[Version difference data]
══════
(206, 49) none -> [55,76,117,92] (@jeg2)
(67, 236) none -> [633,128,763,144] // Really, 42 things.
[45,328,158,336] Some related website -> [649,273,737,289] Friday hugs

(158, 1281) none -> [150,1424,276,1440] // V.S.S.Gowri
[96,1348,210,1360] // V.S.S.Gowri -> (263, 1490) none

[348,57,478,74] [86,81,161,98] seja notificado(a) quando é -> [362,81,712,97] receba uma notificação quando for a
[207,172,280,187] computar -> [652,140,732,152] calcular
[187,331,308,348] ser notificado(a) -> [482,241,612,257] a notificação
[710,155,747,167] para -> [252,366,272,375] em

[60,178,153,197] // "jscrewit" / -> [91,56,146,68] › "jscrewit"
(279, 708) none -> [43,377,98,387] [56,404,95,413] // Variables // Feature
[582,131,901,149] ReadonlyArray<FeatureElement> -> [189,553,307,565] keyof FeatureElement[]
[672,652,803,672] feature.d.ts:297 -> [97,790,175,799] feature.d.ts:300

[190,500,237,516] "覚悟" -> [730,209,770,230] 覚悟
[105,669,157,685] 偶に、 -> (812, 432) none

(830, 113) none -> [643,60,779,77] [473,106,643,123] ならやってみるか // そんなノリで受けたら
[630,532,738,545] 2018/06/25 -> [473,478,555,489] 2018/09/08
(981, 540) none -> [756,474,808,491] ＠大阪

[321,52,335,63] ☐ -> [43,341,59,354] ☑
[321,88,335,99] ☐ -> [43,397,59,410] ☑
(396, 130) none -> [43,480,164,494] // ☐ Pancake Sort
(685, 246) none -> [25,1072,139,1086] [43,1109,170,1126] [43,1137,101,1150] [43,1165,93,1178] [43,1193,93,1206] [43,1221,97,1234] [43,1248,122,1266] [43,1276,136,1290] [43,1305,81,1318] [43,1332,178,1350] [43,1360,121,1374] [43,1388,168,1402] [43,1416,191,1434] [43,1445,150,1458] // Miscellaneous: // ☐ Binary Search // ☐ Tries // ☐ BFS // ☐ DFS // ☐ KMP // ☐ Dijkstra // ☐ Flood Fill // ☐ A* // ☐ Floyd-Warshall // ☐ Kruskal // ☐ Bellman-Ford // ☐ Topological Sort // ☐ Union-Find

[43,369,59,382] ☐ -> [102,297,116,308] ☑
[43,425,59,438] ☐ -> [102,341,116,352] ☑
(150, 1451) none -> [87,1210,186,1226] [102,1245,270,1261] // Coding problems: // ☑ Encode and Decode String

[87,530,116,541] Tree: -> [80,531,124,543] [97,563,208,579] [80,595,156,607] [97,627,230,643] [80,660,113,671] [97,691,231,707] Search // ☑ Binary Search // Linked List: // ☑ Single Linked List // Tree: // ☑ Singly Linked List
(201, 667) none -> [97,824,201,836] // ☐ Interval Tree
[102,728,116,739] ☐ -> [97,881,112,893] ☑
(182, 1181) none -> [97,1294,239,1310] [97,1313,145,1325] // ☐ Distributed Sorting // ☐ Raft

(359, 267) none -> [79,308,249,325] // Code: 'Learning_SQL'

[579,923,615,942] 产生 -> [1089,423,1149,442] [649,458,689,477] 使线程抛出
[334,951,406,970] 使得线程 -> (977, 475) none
══════
-- Problem to work on --
Can you restate every record above word for word?

-- Expected answer --
(206, 49) none -> [55,76,117,92] (@jeg2)
(67, 236) none -> [633,128,763,144] // Really, 42 things.
[45,328,158,336] Some related website -> [649,273,737,289] Friday hugs

(158, 1281) none -> [150,1424,276,1440] // V.S.S.Gowri
[96,1348,210,1360] // V.S.S.Gowri -> (263, 1490) none

[348,57,478,74] [86,81,161,98] seja notificado(a) quando é -> [362,81,712,97] receba uma notificação quando for a
[207,172,280,187] computar -> [652,140,732,152] calcular
[187,331,308,348] ser notificado(a) -> [482,241,612,257] a notificação
[710,155,747,167] para -> [252,366,272,375] em

[60,178,153,197] // "jscrewit" / -> [91,56,146,68] › "jscrewit"
(279, 708) none -> [43,377,98,387] [56,404,95,413] // Variables // Feature
[582,131,901,149] ReadonlyArray<FeatureElement> -> [189,553,307,565] keyof FeatureElement[]
[672,652,803,672] feature.d.ts:297 -> [97,790,175,799] feature.d.ts:300

[190,500,237,516] "覚悟" -> [730,209,770,230] 覚悟
[105,669,157,685] 偶に、 -> (812, 432) none

(830, 113) none -> [643,60,779,77] [473,106,643,123] ならやってみるか // そんなノリで受けたら
[630,532,738,545] 2018/06/25 -> [473,478,555,489] 2018/09/08
(981, 540) none -> [756,474,808,491] ＠大阪

[321,52,335,63] ☐ -> [43,341,59,354] ☑
[321,88,335,99] ☐ -> [43,397,59,410] ☑
(396, 130) none -> [43,480,164,494] // ☐ Pancake Sort
(685, 246) none -> [25,1072,139,1086] [43,1109,170,1126] [43,1137,101,1150] [43,1165,93,1178] [43,1193,93,1206] [43,1221,97,1234] [43,1248,122,1266] [43,1276,136,1290] [43,1305,81,1318] [43,1332,178,1350] [43,1360,121,1374] [43,1388,168,1402] [43,1416,191,1434] [43,1445,150,1458] // Miscellaneous: // ☐ Binary Search // ☐ Tries // ☐ BFS // ☐ DFS // ☐ KMP // ☐ Dijkstra // ☐ Flood Fill // ☐ A* // ☐ Floyd-Warshall // ☐ Kruskal // ☐ Bellman-Ford // ☐ Topological Sort // ☐ Union-Find

[43,369,59,382] ☐ -> [102,297,116,308] ☑
[43,425,59,438] ☐ -> [102,341,116,352] ☑
(150, 1451) none -> [87,1210,186,1226] [102,1245,270,1261] // Coding problems: // ☑ Encode and Decode String

[87,530,116,541] Tree: -> [80,531,124,543] [97,563,208,579] [80,595,156,607] [97,627,230,643] [80,660,113,671] [97,691,231,707] Search // ☑ Binary Search // Linked List: // ☑ Single Linked List // Tree: // ☑ Singly Linked List
(201, 667) none -> [97,824,201,836] // ☐ Interval Tree
[102,728,116,739] ☐ -> [97,881,112,893] ☑
(182, 1181) none -> [97,1294,239,1310] [97,1313,145,1325] // ☐ Distributed Sorting // ☐ Raft

(359, 267) none -> [79,308,249,325] // Code: 'Learning_SQL'

[579,923,615,942] 产生 -> [1089,423,1149,442] [649,458,689,477] 使线程抛出
[334,951,406,970] 使得线程 -> (977, 475) none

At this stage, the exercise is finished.